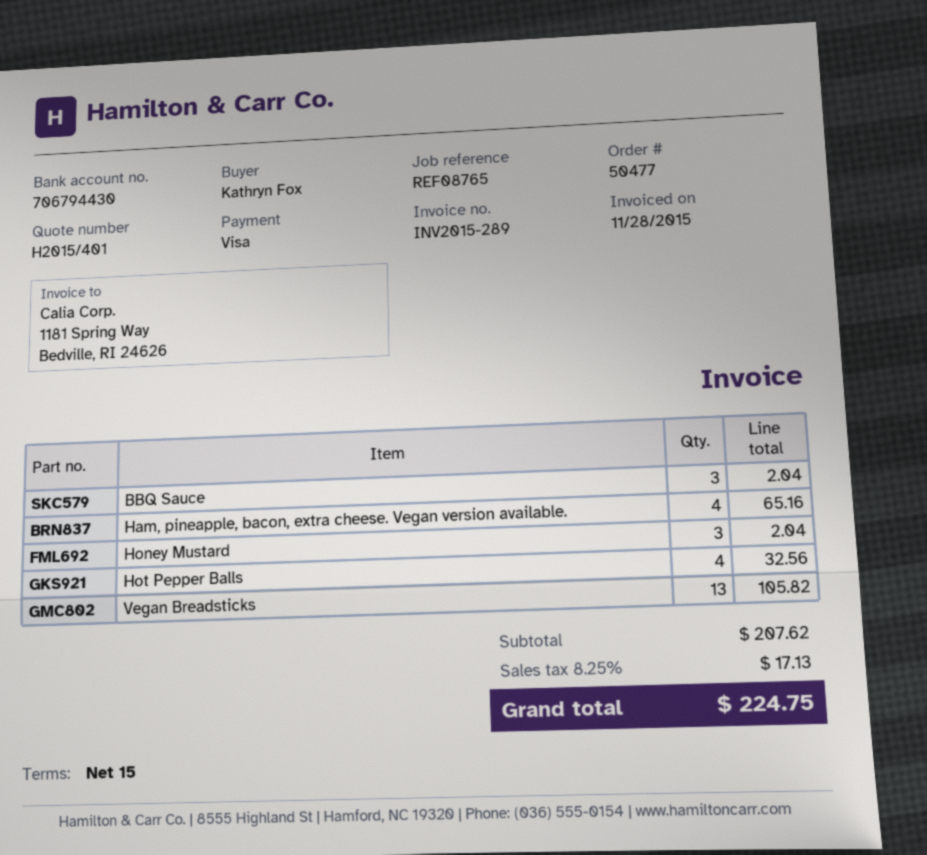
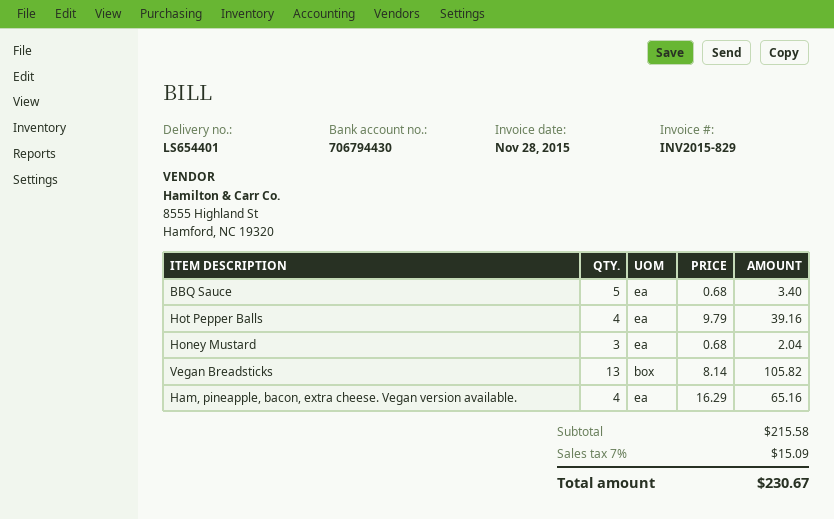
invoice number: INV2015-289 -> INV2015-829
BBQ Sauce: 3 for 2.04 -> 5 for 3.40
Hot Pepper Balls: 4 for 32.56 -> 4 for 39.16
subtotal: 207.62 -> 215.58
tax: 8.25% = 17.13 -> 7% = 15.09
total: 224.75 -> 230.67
===
- [Requirement] Print each line of the listing exactly and include no pictures.

- [Output of the exercise]
invoice number: INV2015-289 -> INV2015-829
BBQ Sauce: 3 for 2.04 -> 5 for 3.40
Hot Pepper Balls: 4 for 32.56 -> 4 for 39.16
subtotal: 207.62 -> 215.58
tax: 8.25% = 17.13 -> 7% = 15.09
total: 224.75 -> 230.67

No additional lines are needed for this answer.